[An Pestalozzi]

von Karl Justus Blochmann (1786-1855)

Wenn Dich in seiner ahndungsvollen Stille
Des jungen Jahres erstes Licht begrüsst,
Und seliger Gefühle süsse Fülle
Dein heitres sanftbewegtes Herz umfliesst:
Dann töne freundlich Dir in jene Stunden
Was liebend ich und hoffnungsvoll empfunden.

Es führte mich in diese trauten Hallen
Der Glaube und ein freundliches Geschick;
Ins ferne Land liess mich die Hoffnung walen,
Und Freude hob den heissentflammten Blick.
Was ich im Bild der Ahndungen empfunden,
Ich hab‘ es rein im Leben auch gefunden.

Denn ein Gestirn war strahlend aufgegangen
Dem Irrenden auf wildbewegte Fluth,
Es gab ein Ziel dem lodernden Verlangen
Und ein Gebild der namenlosen Gluth;
Der leere Glanz umrauschte mich vergebens,
Denn klar ward mir der hohe Sinn des Lebens.

Und eine Quelle suchend, wo den Blicken
Das höchste rein und farbenlos sich bricht,
Wo um die finstern, tiefgebrannten Lücken
Der Bildung wogt das reine, schönre Licht.
Ward ich zu hohen, seelenvollen Tagen
Von freundlichem Geschick hieher getragen.

Mit Liebe habt den Fremdling Ihr empfangen,
Und Glauben gabt ihr seiner warmen Brust;
Es ist das heisse, sehnende Verlangen
Sich dieses Pfandes frohgerührt bewusst.
Doch was ihr glaubend ihm und frei gegeben
Dies wird die Kraft fortan, die That erstreben.

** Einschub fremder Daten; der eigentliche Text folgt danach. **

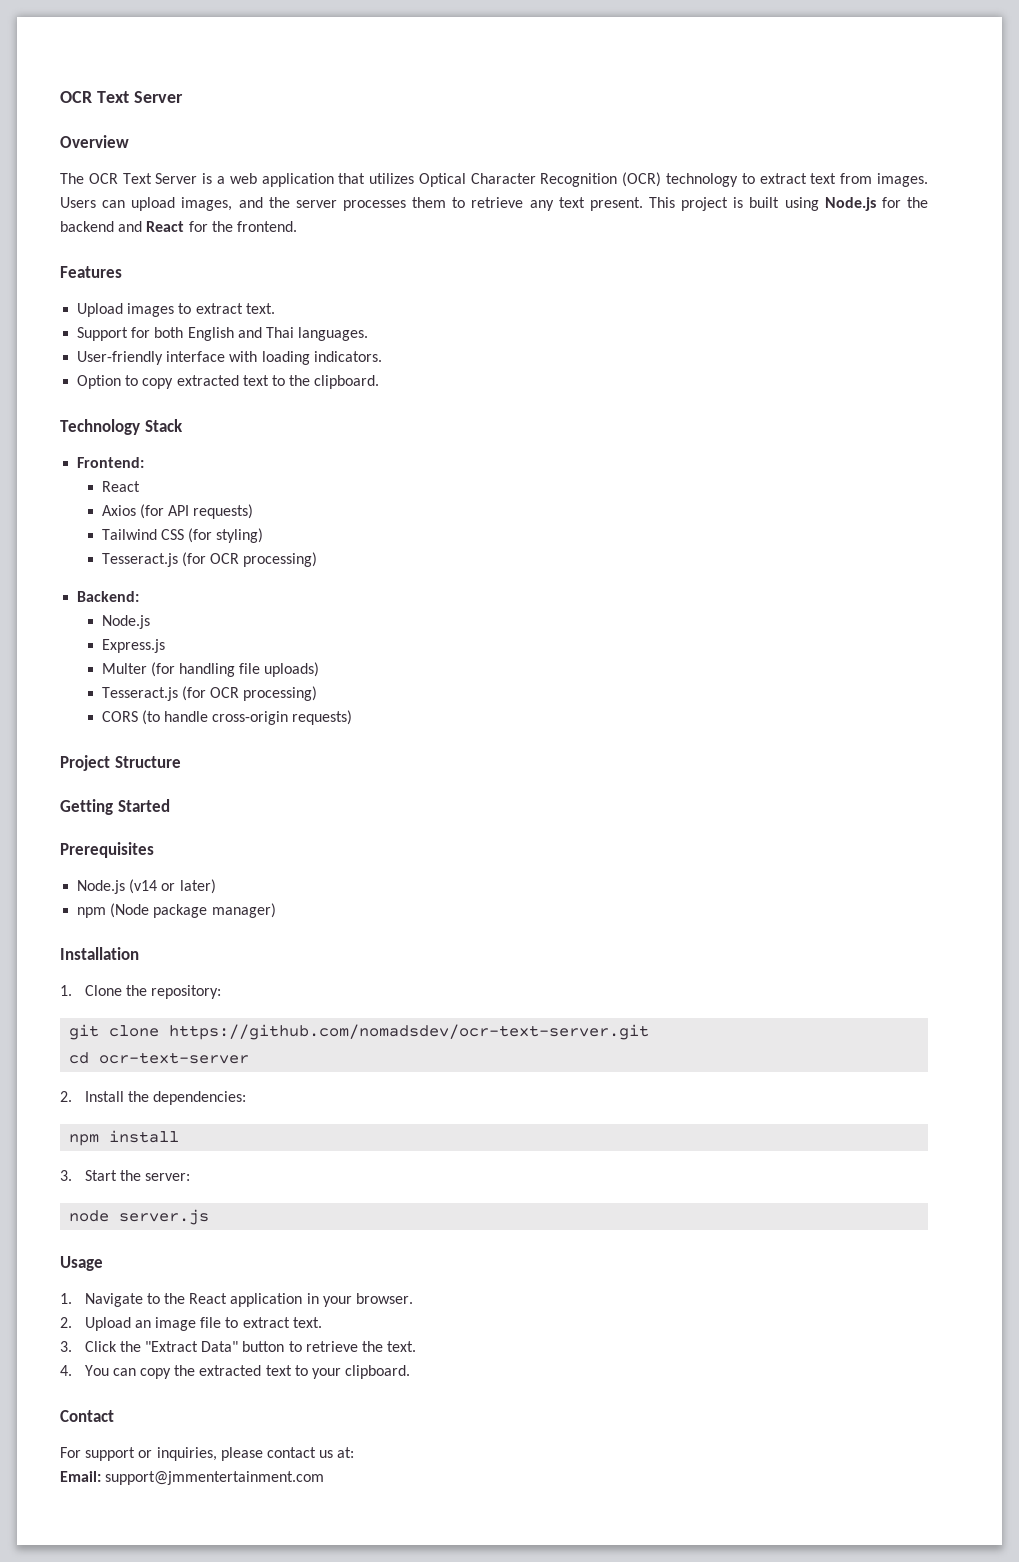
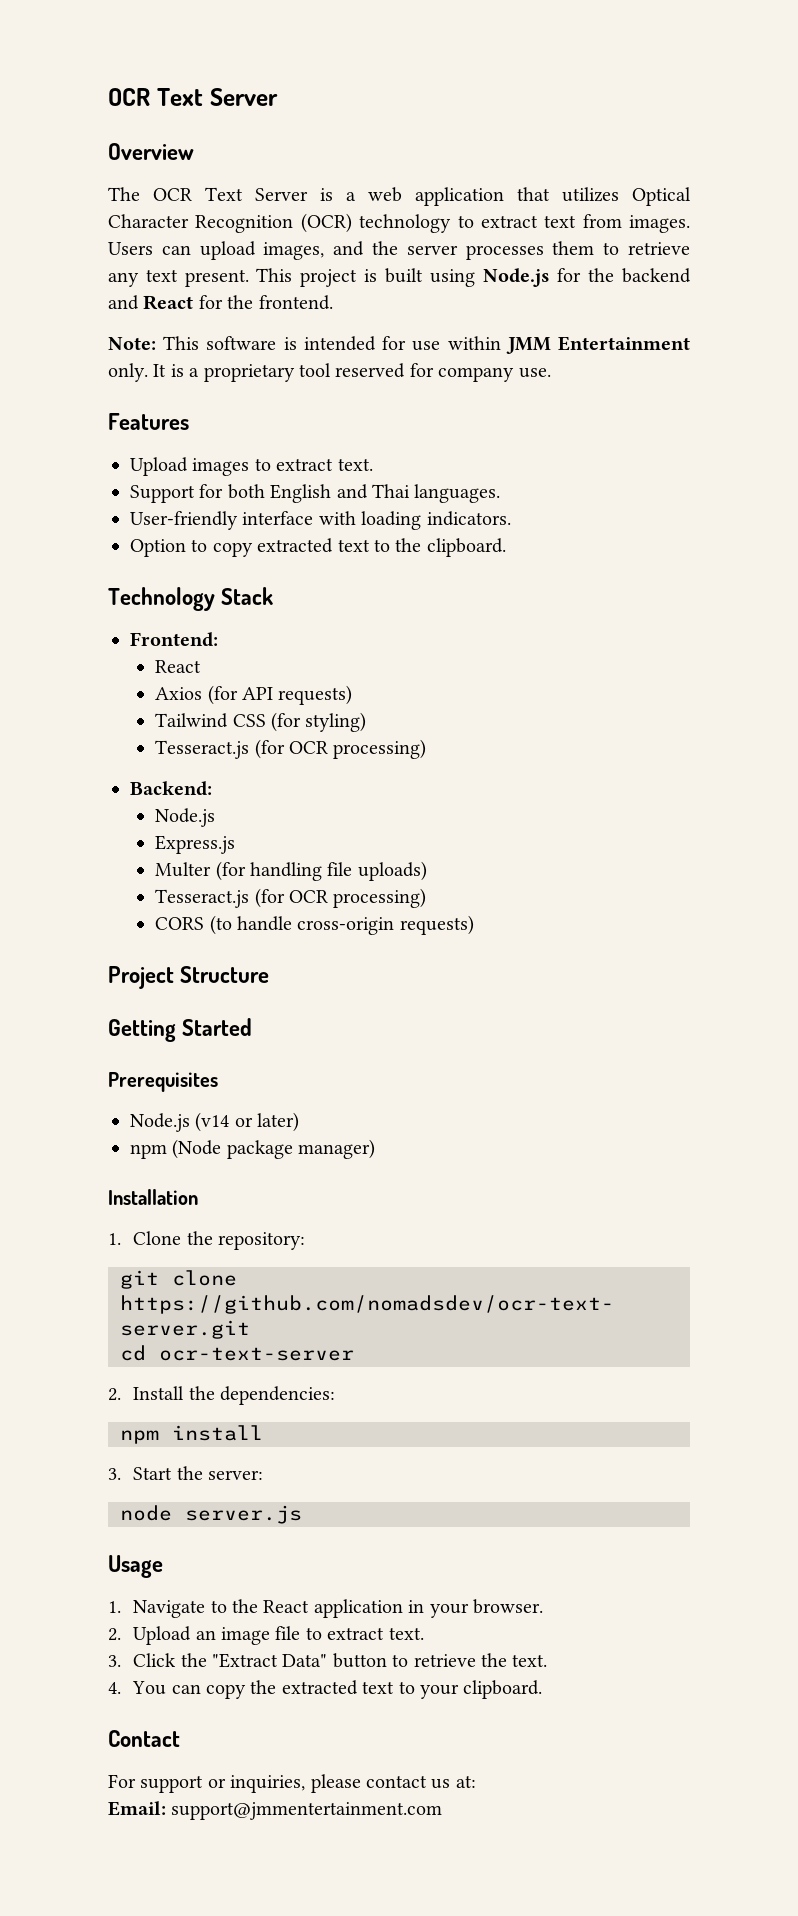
+ Note: This software is intended for use within JMM Entertainment only. It is a proprietary tool reserved for company use.

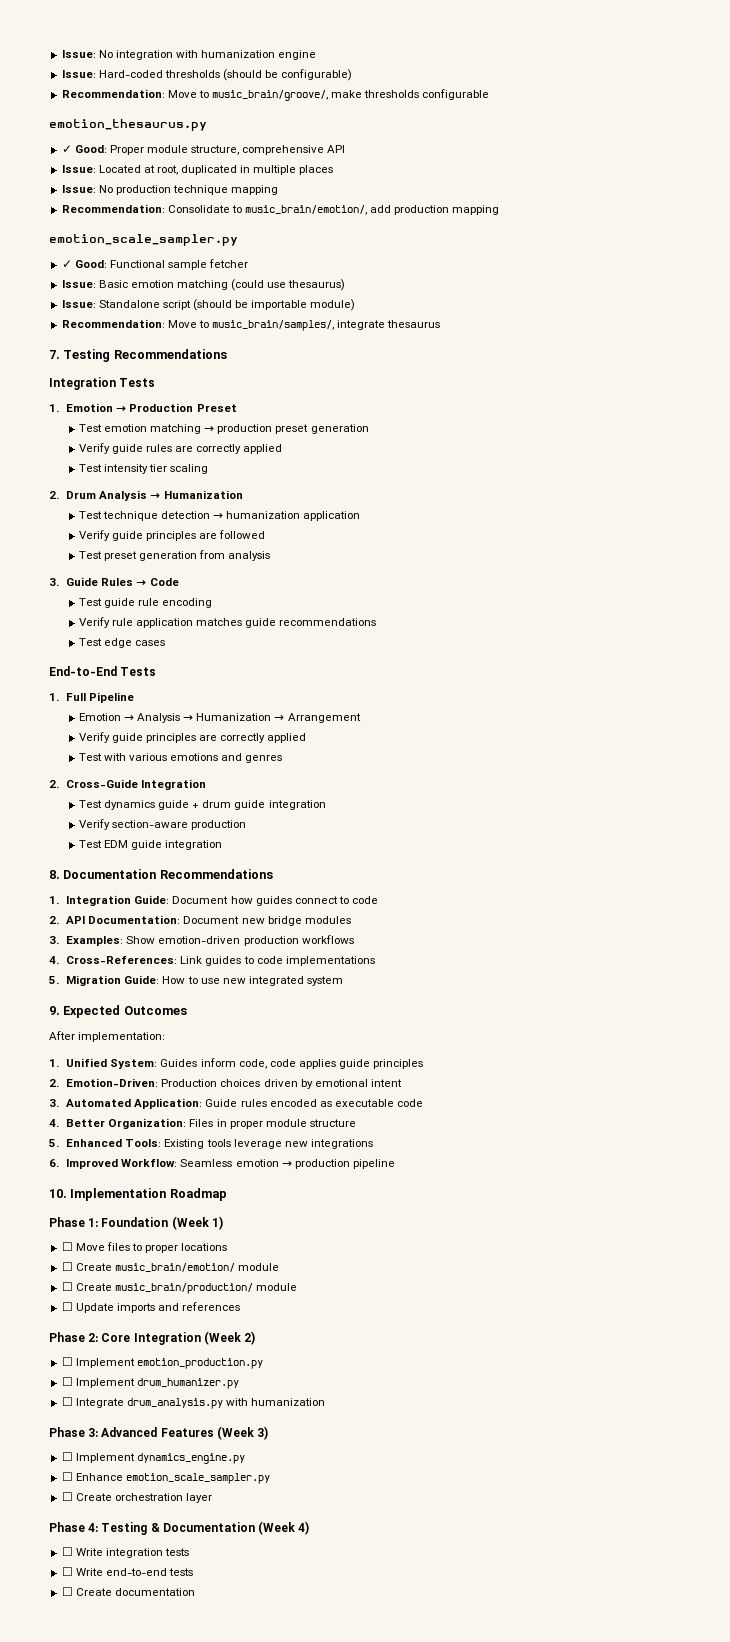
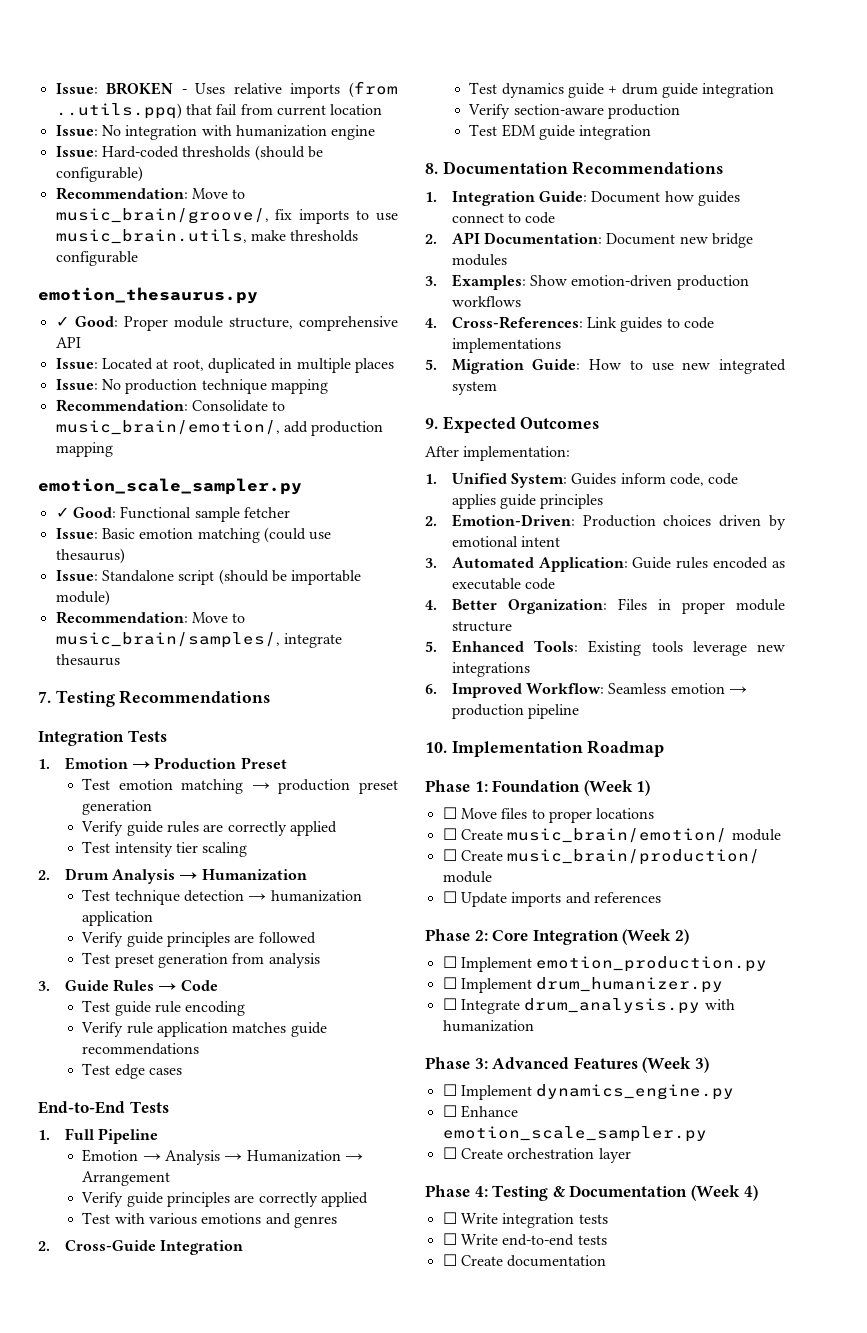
+ Issue: BROKEN - Uses relative imports (from ..utils.ppq) that fail from current location
- Recommendation: Move to music_brain/groove/, make thresholds configurable
+ Recommendation: Move to music_brain/groove/, fix imports to use music_brain.utils, make thresholds configurable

Denn wie die Kraft, die mir der Gott gegeben,
Sich wachsend dehnt und in die Tiefe senkt,
Wird sie gestalten sich in reges Leben.
Dass knospend Blüthe sich an Blüthe driengt;
und wo in Wechselkraft, Vertraun und Liebe walten,
Mag gern das Hohe sich, das Herrliche gestalten.

Drum mit der Liebe herzentquollner Fülle
Du hohe, schöne Seele, sei gegrüsst!
Am ersten Frühroth, das mit düster Hülle
Sich zukunftsschwanger um das Jahr ergiesst,
Weiht auf der Liebe reinen Opferschaalen
Ein Herz sich Dir und Deinen Idealen.

Denn eins nur ist’s, wornach die Psyche ringet -
Ein selig Leben in der Geisterwelt!
Zu einem Licht nach einem Himmel dringet
Sie kühn – von hohen Ahndungen erhellt.
Drum, Edler Du, empfang des Herzens Weihe
Und glaub an mich und glaub‘ an meine Treue.